In Sufi hagiography, historical tradition, and literature in general dervishhood and kingship were contrasted as opposite poles of the human condition and parallels between them frequently drawn. The theme perhaps originated with the story of the semilegendary Ebrāhīm b. Adham (d. 160/776 or 173/790), supposedly the scion of a royal family in Balḵ who relinquished power and wealth to become a dervish. It recurred with particular frequency in the Mongol and Timurid periods, when political vicissitudes revealed the hollowness of worldly power and suggested that a dervish might enjoy higher status than a king. Saʿdī said “Were they to desire kingship, /they could plunder the realm of all kings” (pp. 112-13), and Ḥāfeẓ remarked “The good fortune (dawlat) that is immune to harm and eclipse—hear it plainly from me!—is that of the dervishes” (p. 35).

By means of this inversion, the dervish became not only the possessor of true kingship and thus the superior of the king but even his patron and protector. Thus Tīmūr was said to have owed his early conquests in Khorasan to the benedictions of a dervish, Bābā Sankū, and in legend he was connected with a whole series of other dervishes (Paul, pp. 296-319). Sufis of the Naqšbandī order were able to establish a measure of influence over descendants of Tīmūr; for example, Ḵᵛāja ʿObayd-Allāh Aḥrār (q.v.; d. 896/1490) played a decisive role in the reigns of Sultan Abū Saʿīd (855-73/1451-69) and Sultan Aḥmad (873-99/1469-94). There were also close links between dervishes and kings in post-Timurid Central Asia; a particularly striking example is that of Maʿṣūm Shah Morād (1200-15/1785-1800), the “dervish king” of Bukhara, and his son Amīr Ḥaydar (1215-42/1800-26; Sāmī, pp. 50-52).
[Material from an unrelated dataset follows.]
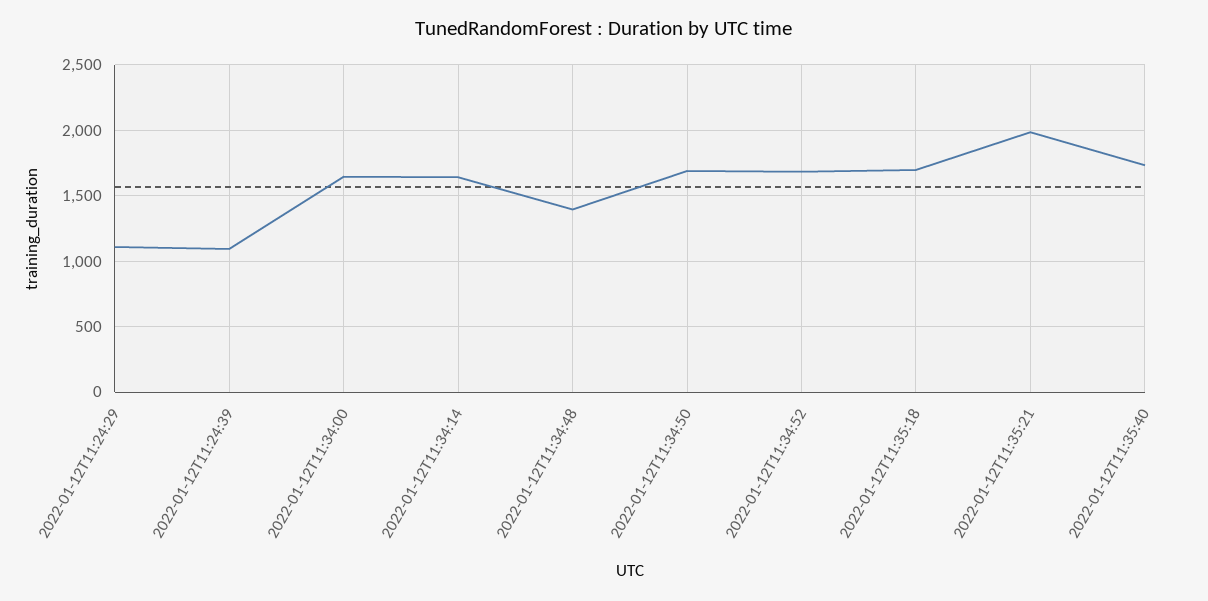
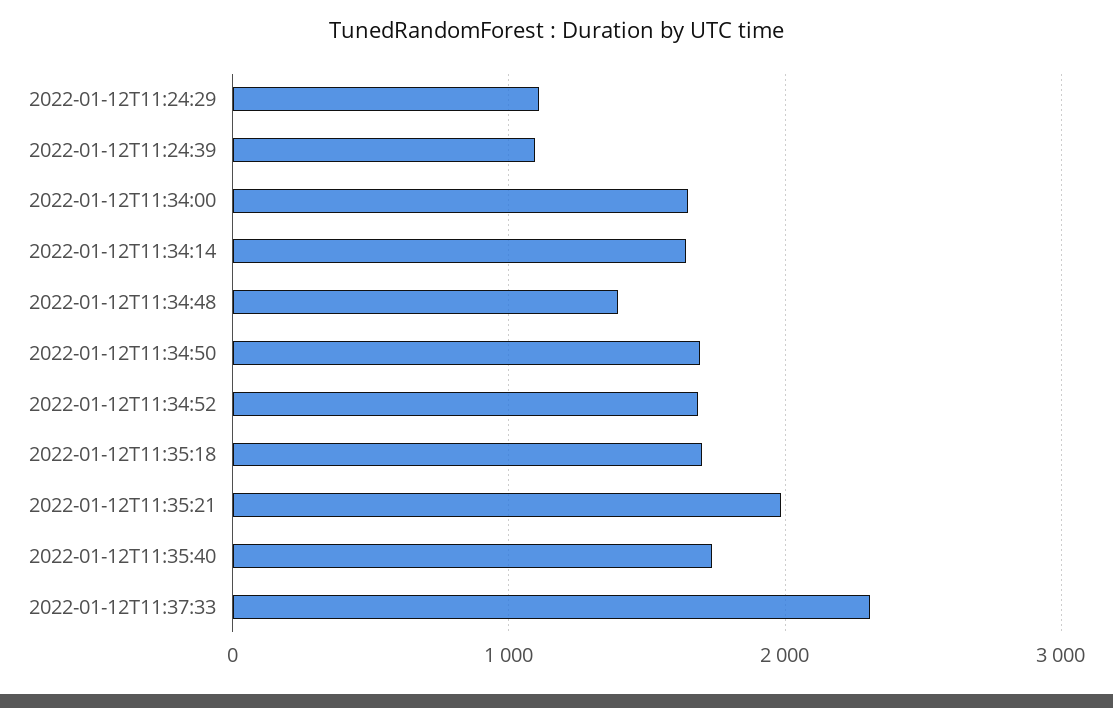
2022-01-12T11:37:33: none -> 2300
It was, however, the Neʿmat-Allāhī order that led the way in making explicit the kingly nature of the dervish calling. The earliest designation of the dervish headgear as tāj (crown) was probably owed to Shah Neʿmat-Allāh Walī himself (pp. 160-66), perhaps echoing a Hadith to the effect that the turban is the crown of the Arabs (see ʿAMĀMA). It subsequently became universal, both in Persia and in Ottoman Turkey (see Menzel, pp. 174-99). Neʿmat-Allāh Walī and Sufis of his line were also the first to deal imperiously with monarchs (Farzām, passim) and consistently to include “shah” in their Sufi names (often combined, it is true, with ʿAlī, who was in popular tradition called šāh-e mardān “the king of true men”).
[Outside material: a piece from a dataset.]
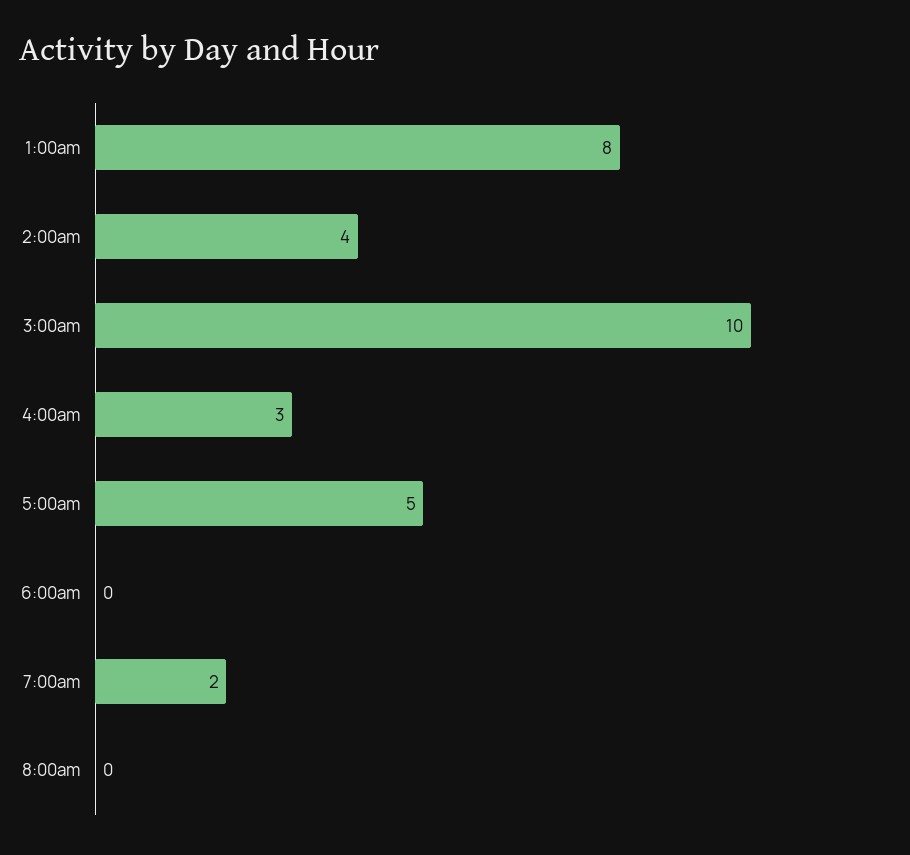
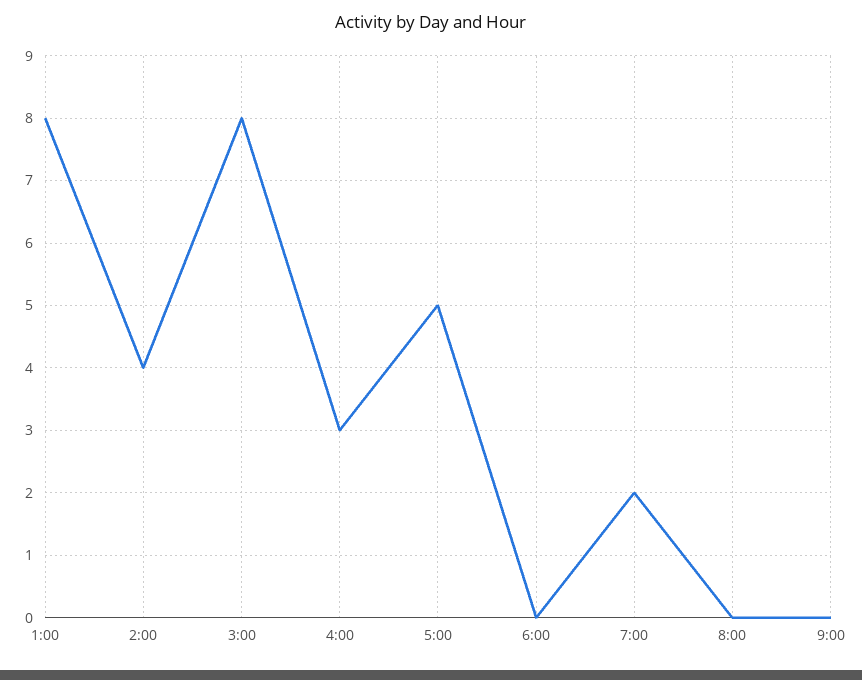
3:00am: 10 -> 8
9:00: none -> 0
In view of these various connections between dervishhood and kingship, it is not surprising that the Safavids accomplished the full transition from Sufism to monarchy and then proceeded to eliminate almost all the Sufi orders in Persia, first those of Sunni affiliation and then those with Shiʿite loyalties. As individual or loosely organized practitioners of popular or antinomian religion, dervishes remained fixtures of the religious scene, however. In the 17th century Jean Chardin estimated that there were roughly 20,000 dervishes. He reported, too, that the term darvīš, though a generic designation for anyone who chose poverty and detachment from the world, embraced many types of individual wearing a variety of unconventional garbs. Certain distinctions were still made between the darvīš and the qalandar</em>; the former, it was held, might be genuinely devout and dressed mostly in faded and filthy rags, whereas the latter was universally considered an impostor, recognizable by his brightly colored and outlandish costume and fondness for feathers and animal skins. Despite the essentially solitary nature of dervishhood, there were places in Isfahan where dervishes congregated, notably an ancient plane tree in the cemetery at Emāmzāda Esmāʿīl and a hospice near Masjed-e Masʿūd Beg (Maqṣūd Beg?), where they could rest from their wanderings (pp. 37-38, 209-10).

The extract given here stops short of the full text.